** What to work on **
Copy every line of the entries that has the string "Industrials" in it.

(Edit tracking data)
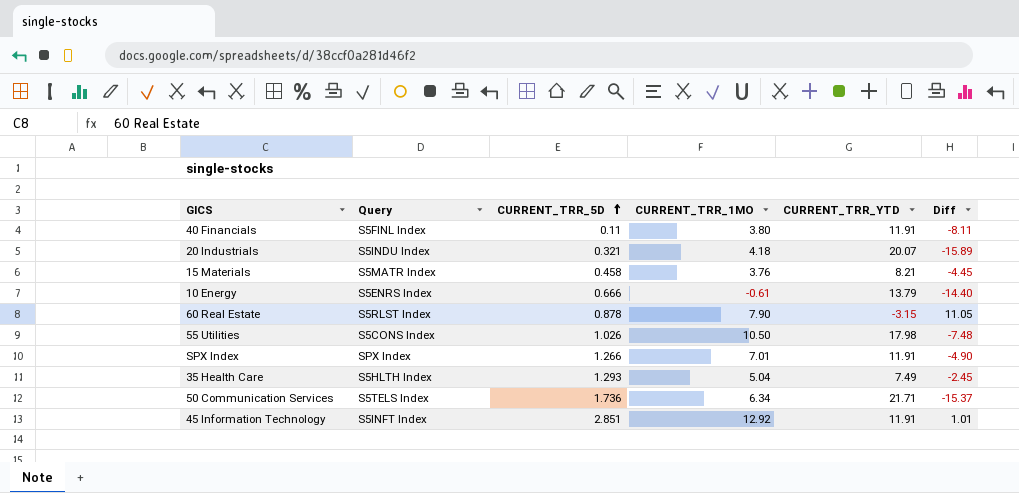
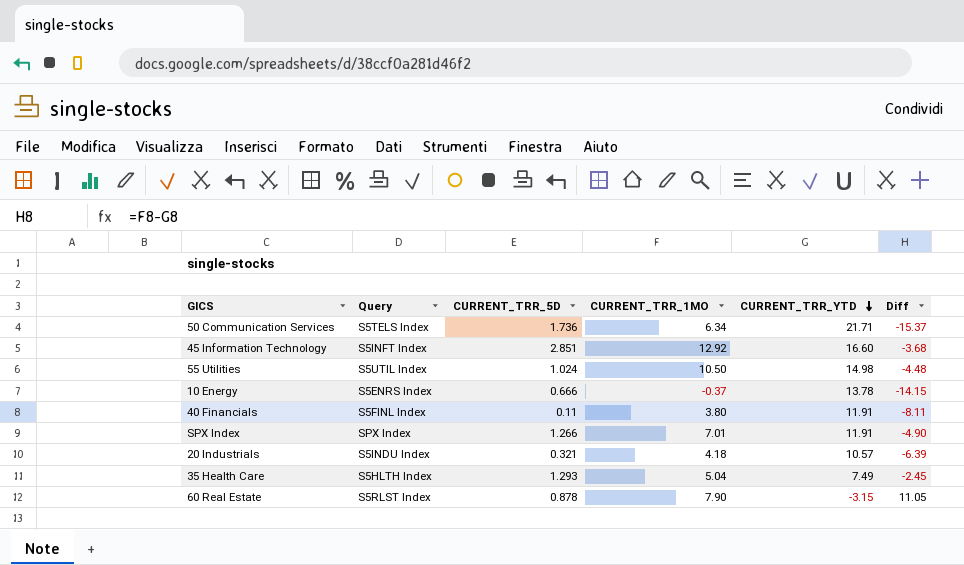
row order: CURRENT_TRR_5D ascending -> CURRENT_TRR_YTD descending
row 15 Materials: S5MATR Index | 0.458 | 3.76 | 8.21 | -4.45 -> none
45 Information Technology | CURRENT_TRR_YTD: 11.91 -> 16.60
45 Information Technology | Diff: 1.01 -> -3.68
55 Utilities | Query: S5CONS Index -> S5UTIL Index
55 Utilities | CURRENT_TRR_5D: 1.026 -> 1.024
55 Utilities | CURRENT_TRR_YTD: 17.98 -> 14.98
55 Utilities | Diff: -7.48 -> -4.48
10 Energy | CURRENT_TRR_1MO: -0.61 -> -0.37
10 Energy | CURRENT_TRR_YTD: 13.79 -> 13.78
10 Energy | Diff: -14.40 -> -14.15
20 Industrials | CURRENT_TRR_YTD: 20.07 -> 10.57
20 Industrials | Diff: -15.89 -> -6.39

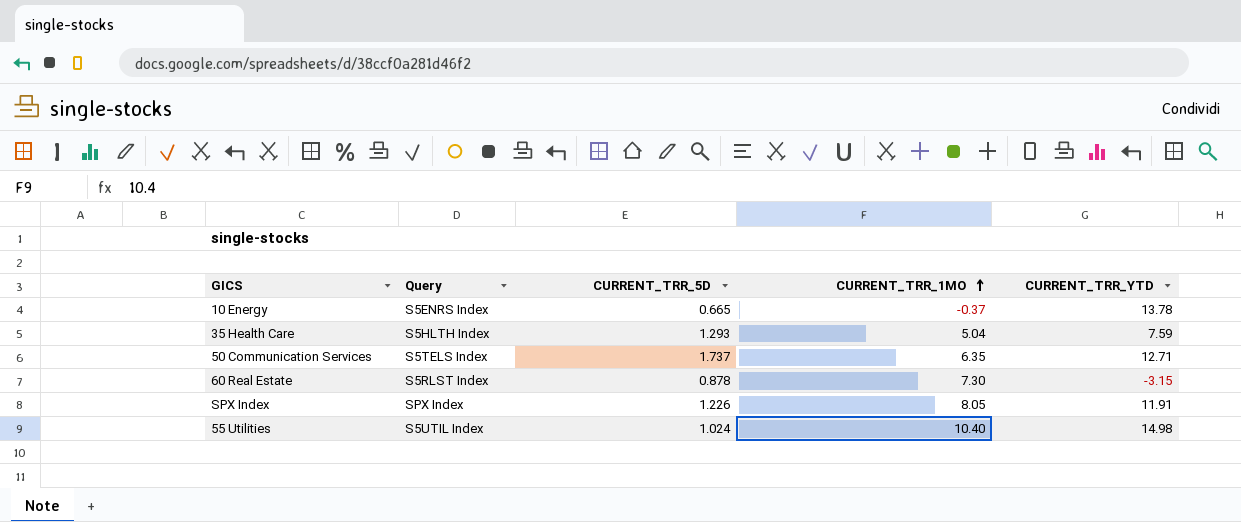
row order: CURRENT_TRR_YTD descending -> CURRENT_TRR_1MO ascending
column Diff | formula: [CURRENT_TRR_1MO] - [CURRENT_TRR_YTD] -> none
row 45 Information Technology: S5INFT Index | 2.851 | 12.92 | 16.60 | -3.68 -> none
row 40 Financials: S5FINL Index | 0.11 | 3.80 | 11.91 | -8.11 -> none
row 20 Industrials: S5INDU Index | 0.321 | 4.18 | 10.57 | -6.39 -> none
10 Energy | CURRENT_TRR_5D: 0.666 -> 0.665
35 Health Care | CURRENT_TRR_YTD: 7.49 -> 7.59
50 Communication Services | CURRENT_TRR_5D: 1.736 -> 1.737
50 Communication Services | CURRENT_TRR_1MO: 6.34 -> 6.35
50 Communication Services | CURRENT_TRR_YTD: 21.71 -> 12.71
60 Real Estate | CURRENT_TRR_1MO: 7.90 -> 7.30
SPX Index | CURRENT_TRR_5D: 1.266 -> 1.226
SPX Index | CURRENT_TRR_1MO: 7.01 -> 8.05
55 Utilities | CURRENT_TRR_1MO: 10.50 -> 10.40

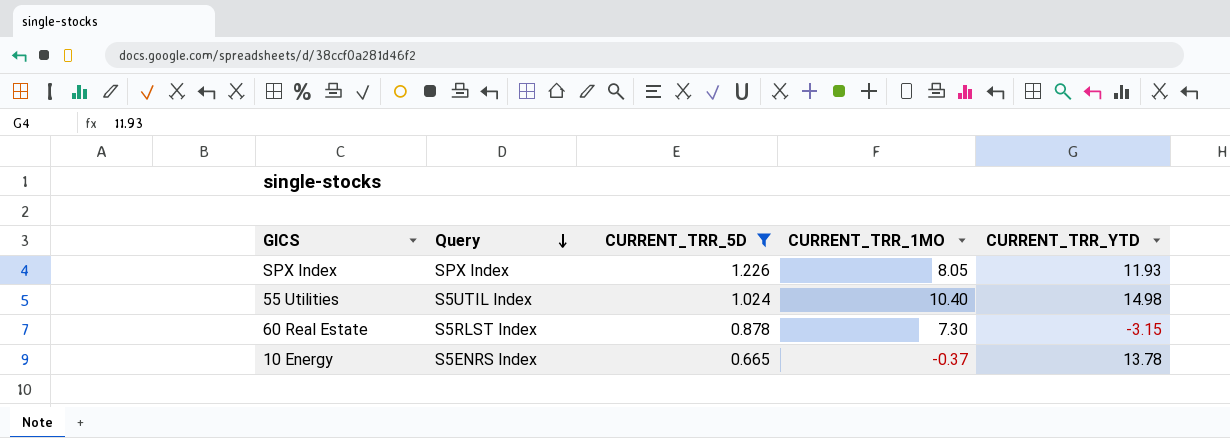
filter: none -> CURRENT_TRR_5D <= 1.226
row order: CURRENT_TRR_1MO ascending -> Query descending
SPX Index | CURRENT_TRR_YTD: 11.91 -> 11.93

** Expected answer **
20 Industrials | CURRENT_TRR_YTD: 20.07 -> 10.57
20 Industrials | Diff: -15.89 -> -6.39
row 20 Industrials: S5INDU Index | 0.321 | 4.18 | 10.57 | -6.39 -> none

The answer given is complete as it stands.